> EXERCISE AIM: In the records below, which lines include "Pack"? Copy them.

> DATA FOR THIS EXERCISE:
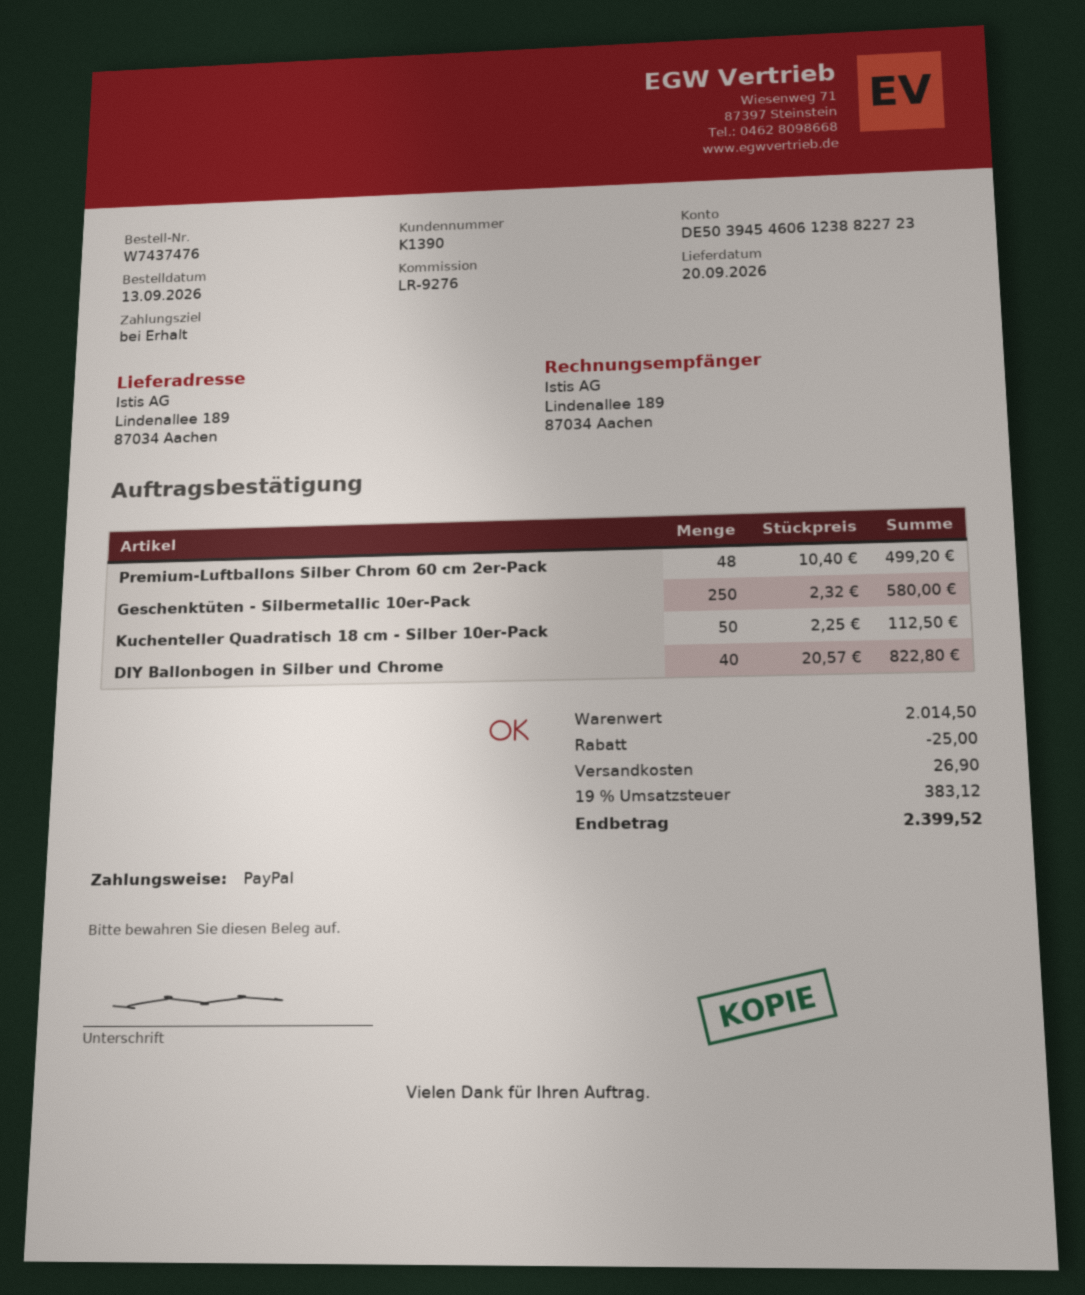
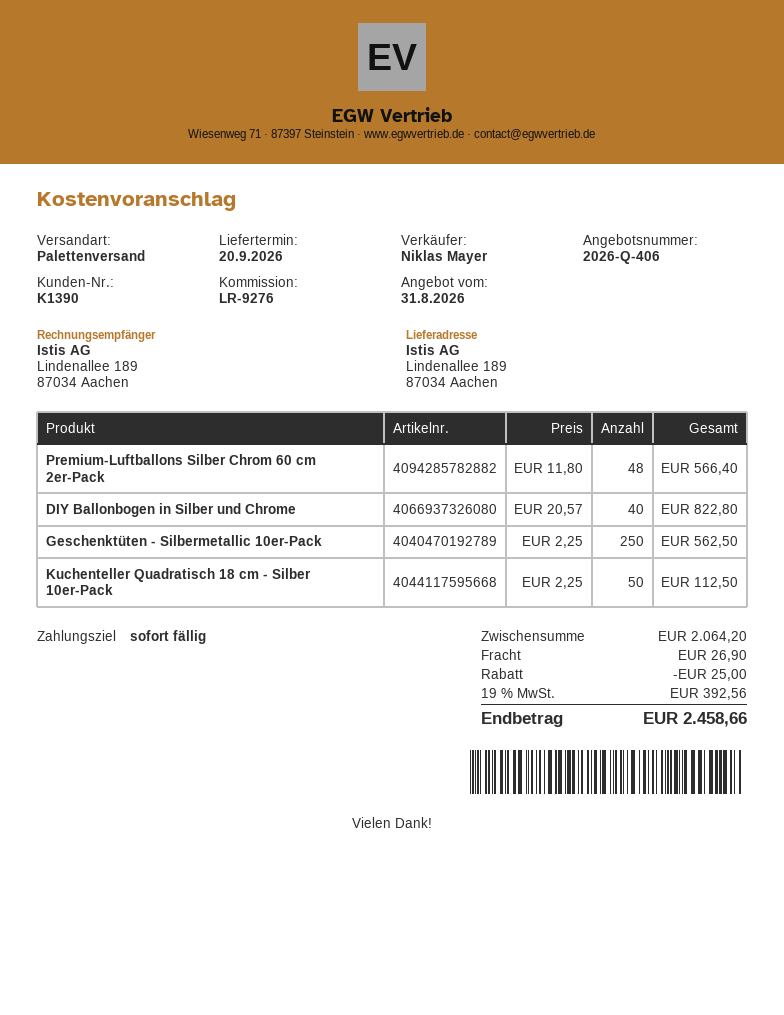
Premium-Luftballons Silber Chrom 60 cm 2er-Pack: 48 x 10.40 = 499.20 -> 48 x 11.80 = 566.40
Geschenktüten - Silbermetallic 10er-Pack: 250 x 2.32 = 580.00 -> 250 x 2.25 = 562.50
subtotal: 2014.50 -> 2064.20
tax: 19% = 383.12 -> 19% = 392.56
total: 2399.52 -> 2458.66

> SOLUTION TO THIS PROBLEM:
Premium-Luftballons Silber Chrom 60 cm 2er-Pack: 48 x 10.40 = 499.20 -> 48 x 11.80 = 566.40
Geschenktüten - Silbermetallic 10er-Pack: 250 x 2.32 = 580.00 -> 250 x 2.25 = 562.50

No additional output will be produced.